→ WHAT YOU HAVE TO DO: Give back the lines below exactly, but do not include any pictures.

→ DATA SHOWN:
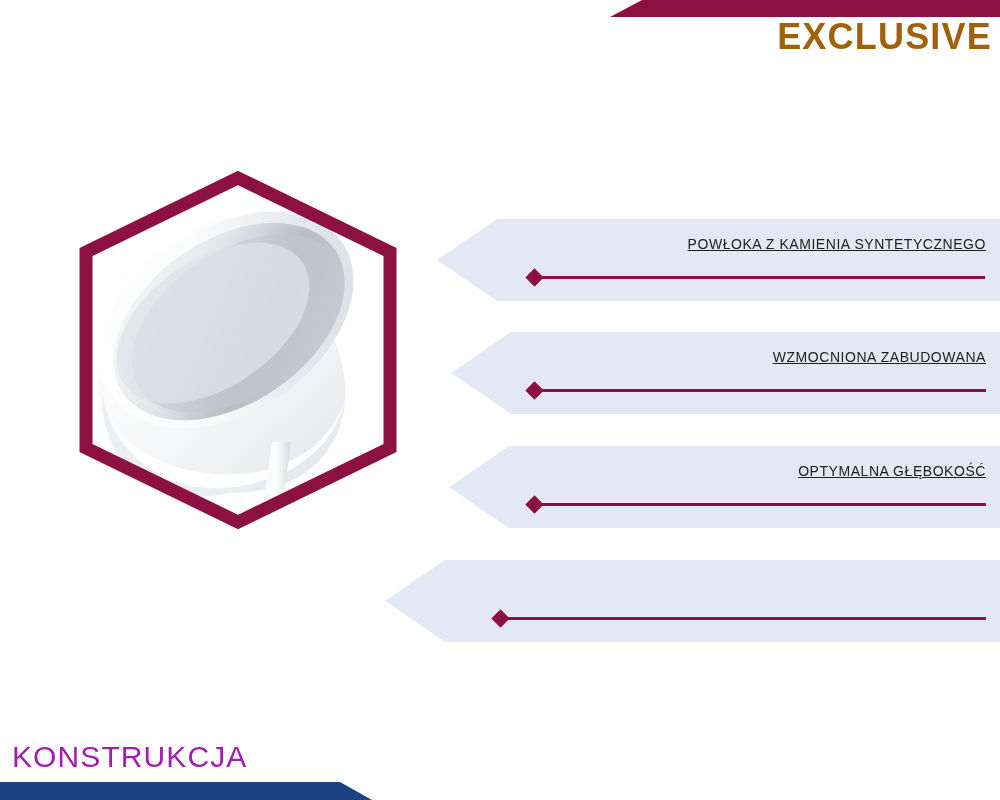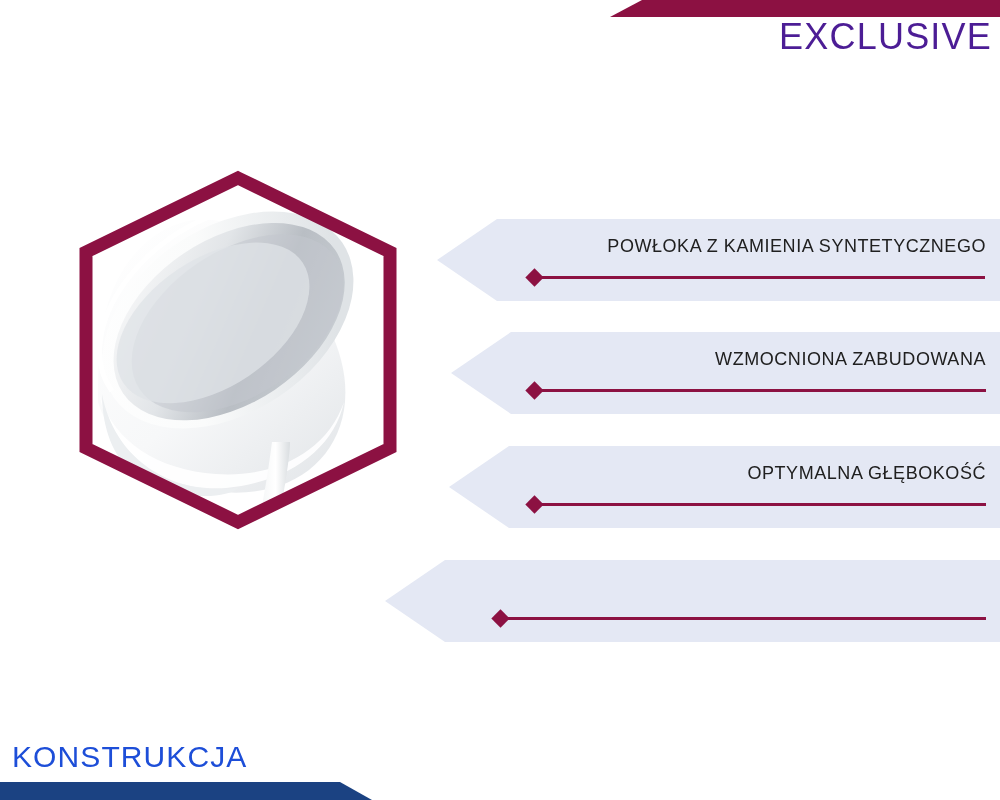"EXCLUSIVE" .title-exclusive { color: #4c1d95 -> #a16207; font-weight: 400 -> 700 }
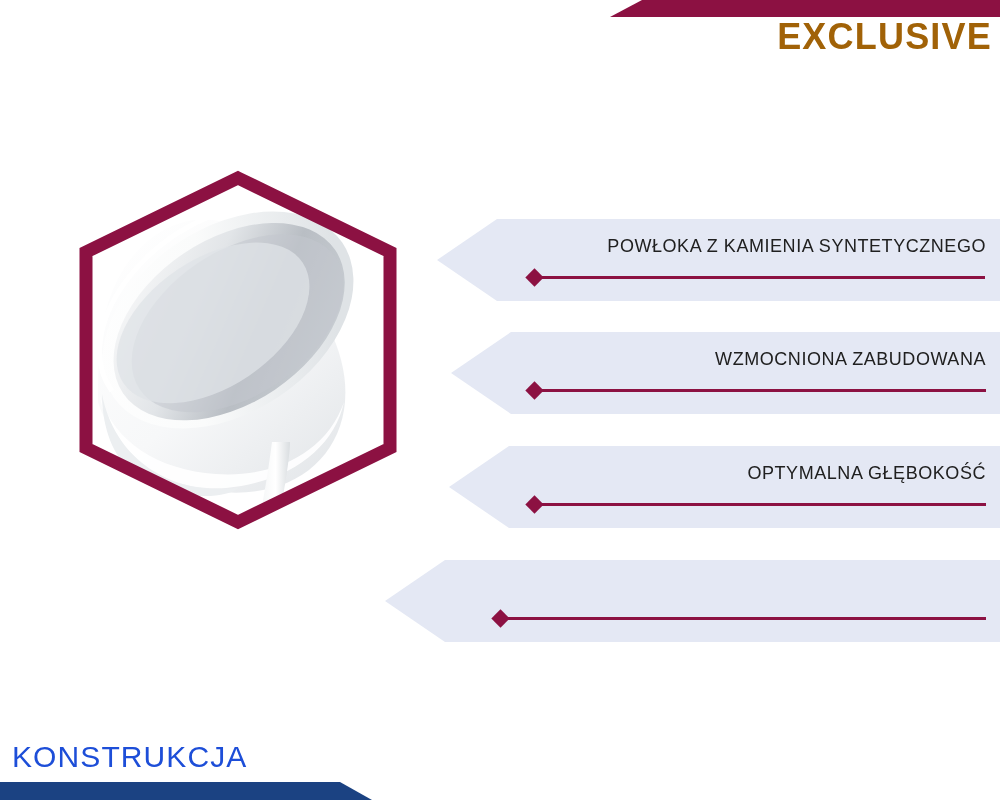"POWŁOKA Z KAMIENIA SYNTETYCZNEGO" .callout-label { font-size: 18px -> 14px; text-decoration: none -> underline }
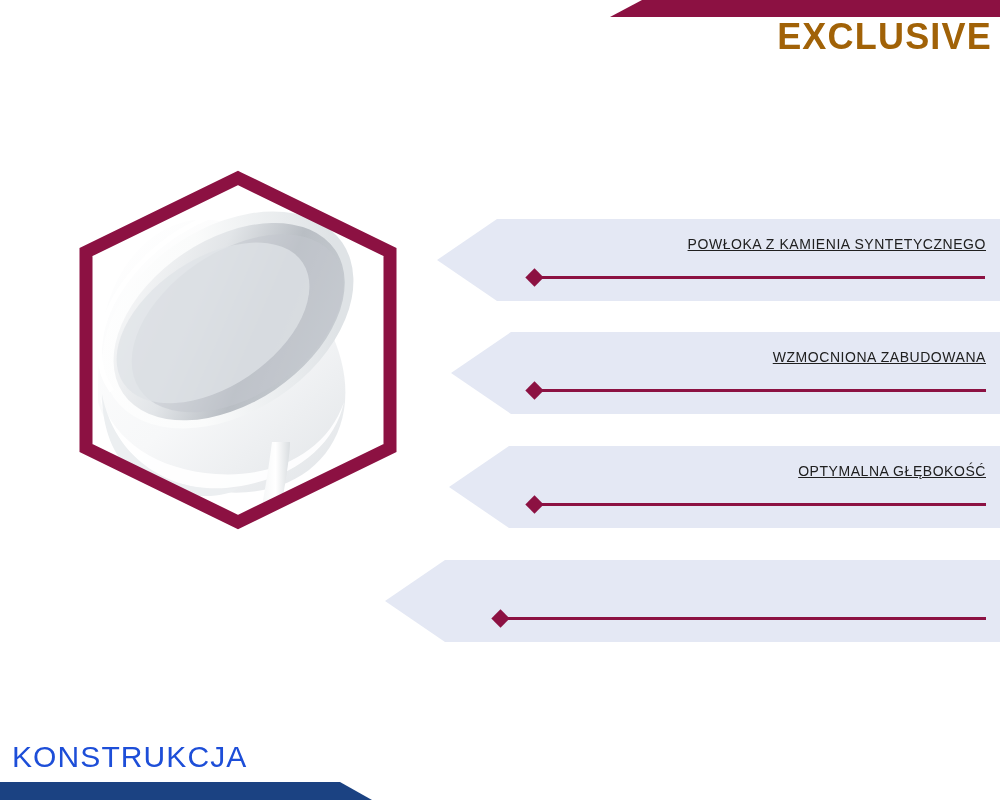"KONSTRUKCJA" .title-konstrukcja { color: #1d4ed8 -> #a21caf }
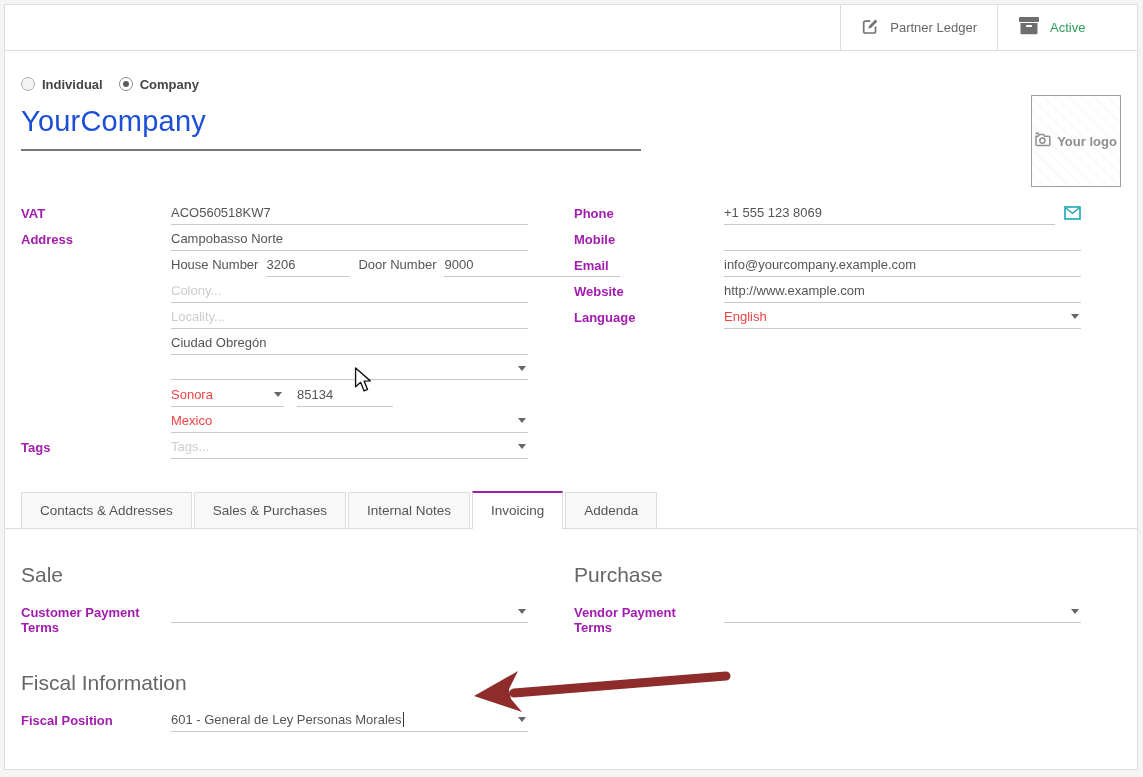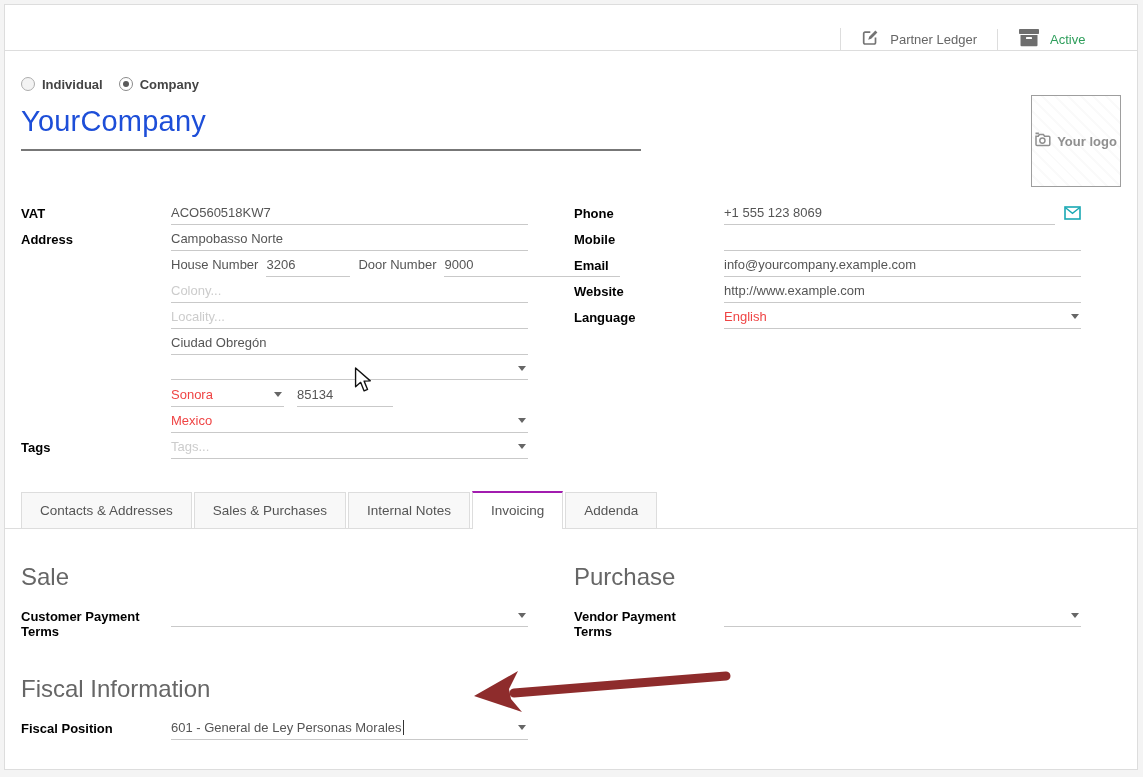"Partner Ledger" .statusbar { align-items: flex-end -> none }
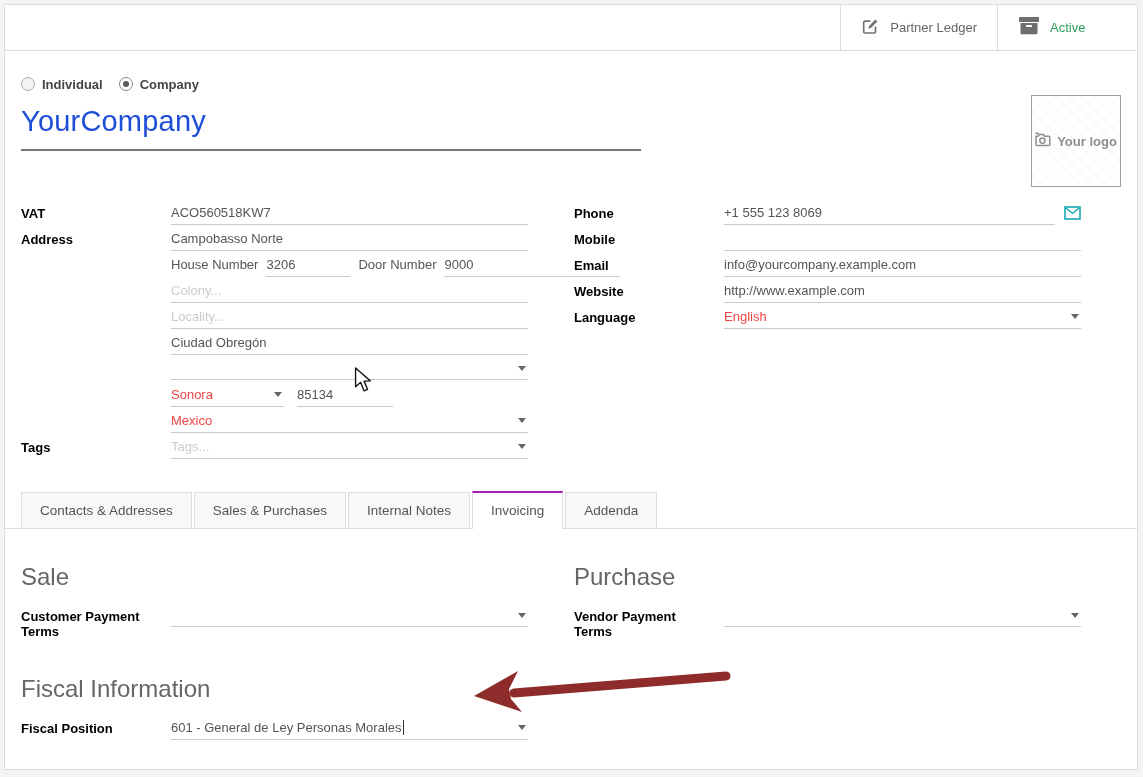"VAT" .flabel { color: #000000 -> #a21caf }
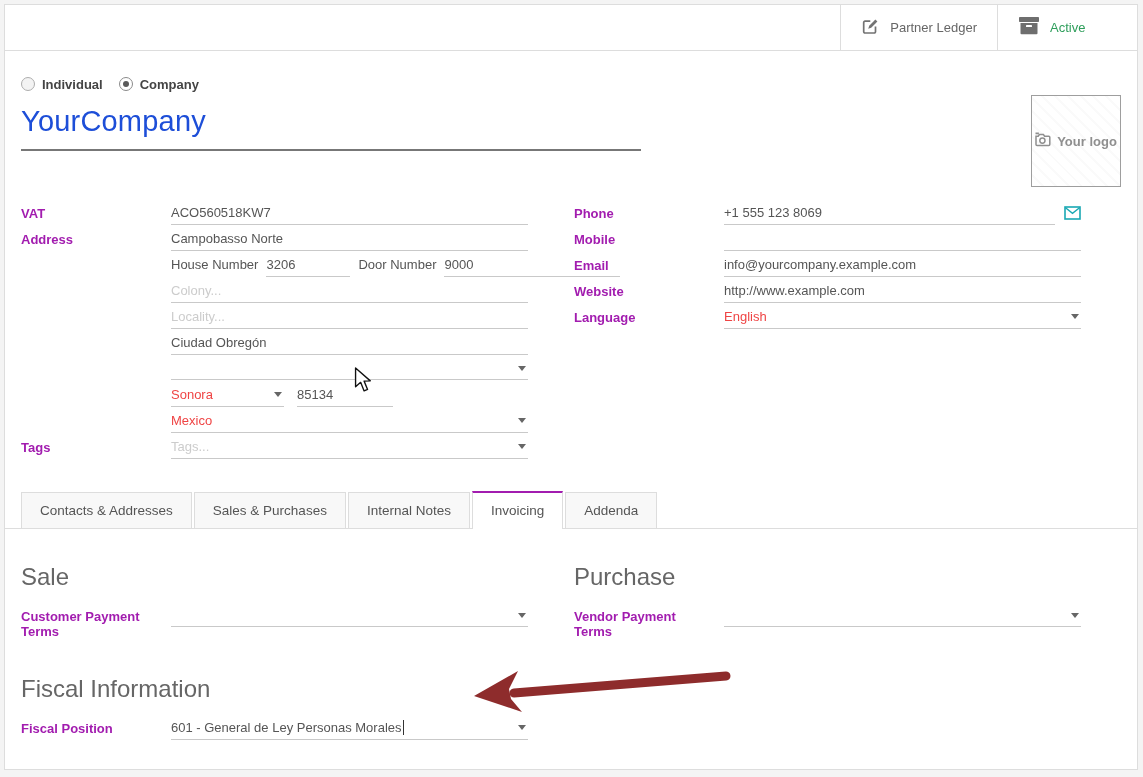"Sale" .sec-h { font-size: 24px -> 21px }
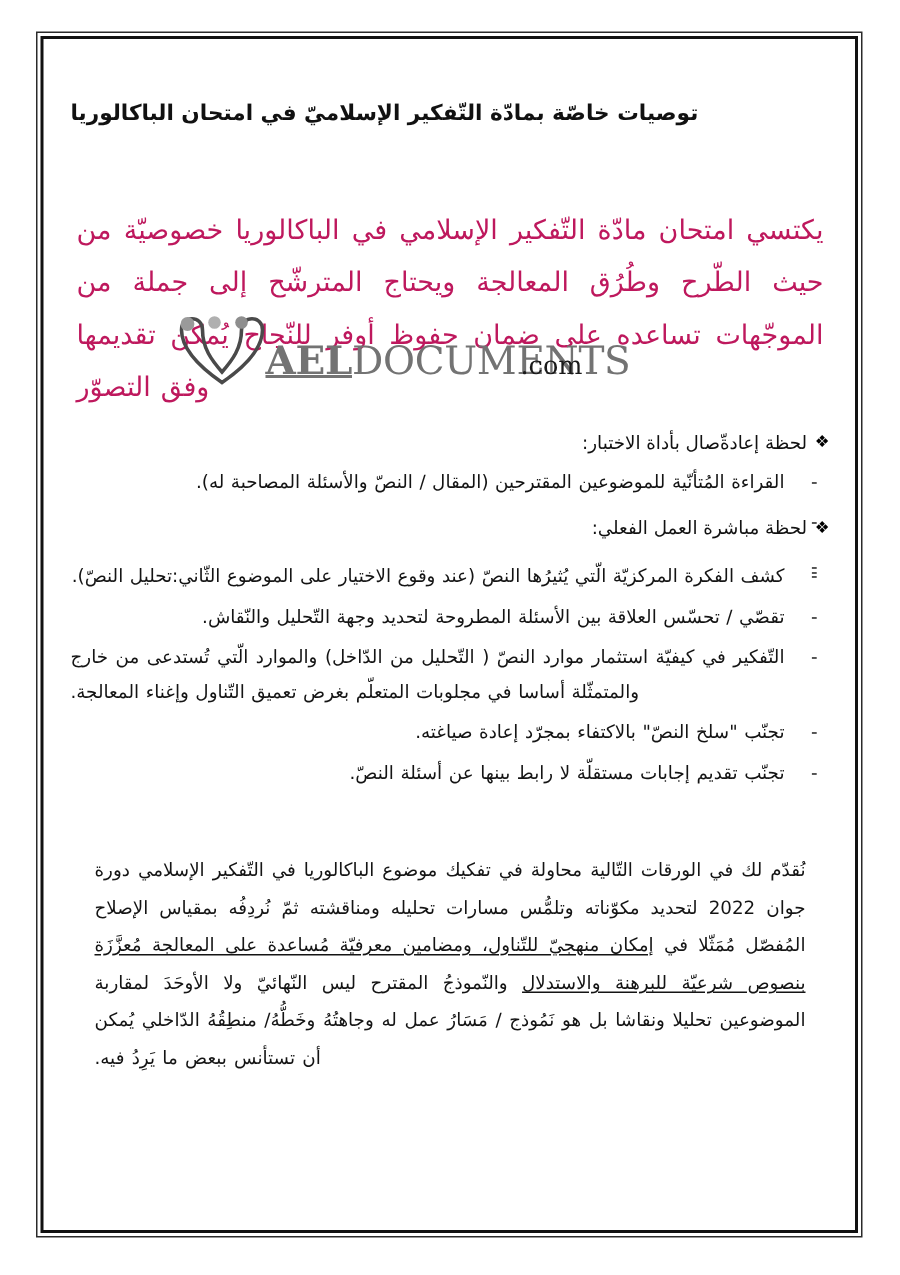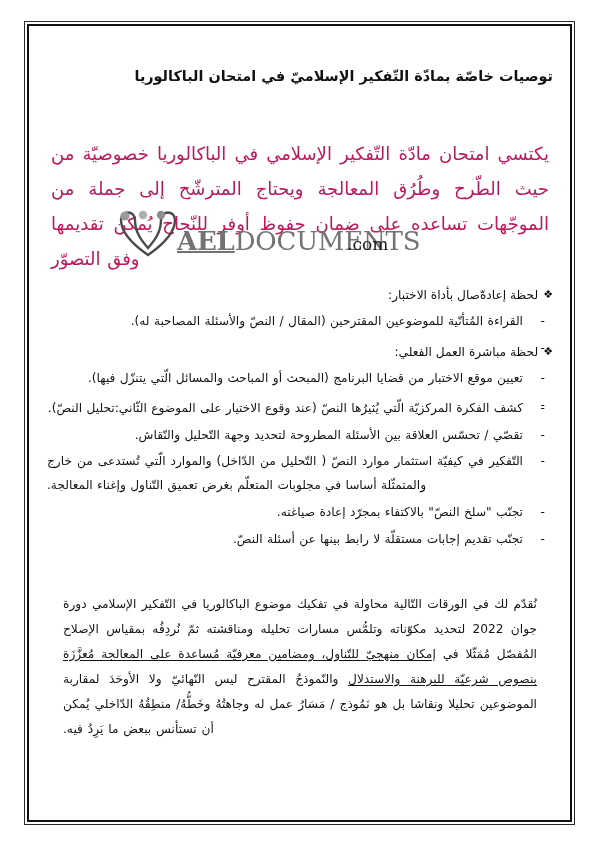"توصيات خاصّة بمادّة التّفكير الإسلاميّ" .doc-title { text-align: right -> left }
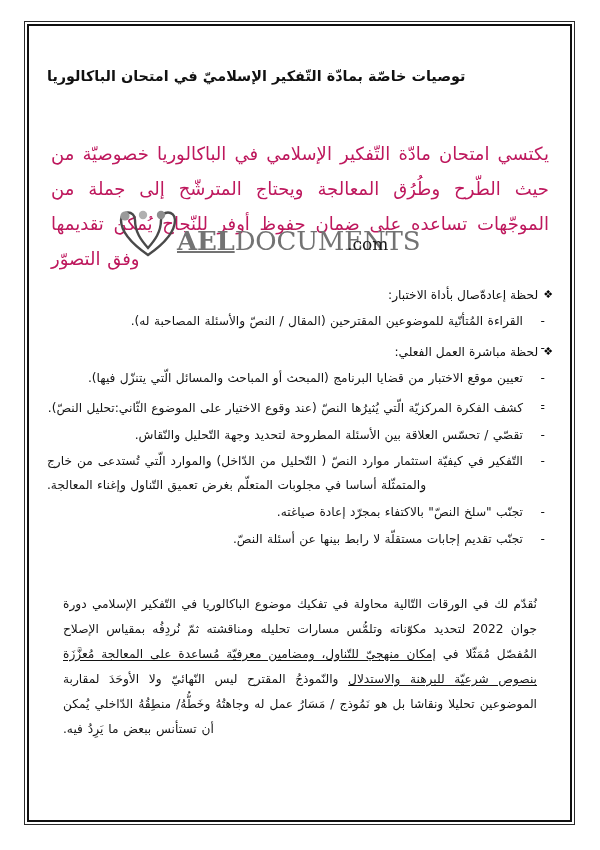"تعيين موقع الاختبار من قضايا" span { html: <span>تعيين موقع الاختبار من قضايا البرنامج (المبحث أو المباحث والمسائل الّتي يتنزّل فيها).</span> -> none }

→ EXERCISE ANSWER:
"EXCLUSIVE" .title-exclusive { color: #4c1d95 -> #a16207; font-weight: 400 -> 700 }
"POWŁOKA Z KAMIENIA SYNTETYCZNEGO" .callout-label { font-size: 18px -> 14px; text-decoration: none -> underline }
"KONSTRUKCJA" .title-konstrukcja { color: #1d4ed8 -> #a21caf }
"Partner Ledger" .statusbar { align-items: flex-end -> none }
"VAT" .flabel { color: #000000 -> #a21caf }
"Sale" .sec-h { font-size: 24px -> 21px }
"توصيات خاصّة بمادّة التّفكير الإسلاميّ" .doc-title { text-align: right -> left }
"تعيين موقع الاختبار من قضايا" span { html: <span>تعيين موقع الاختبار من قضايا البرنامج (المبحث أو المباحث والمسائل الّتي يتنزّل فيها).</span> -> none }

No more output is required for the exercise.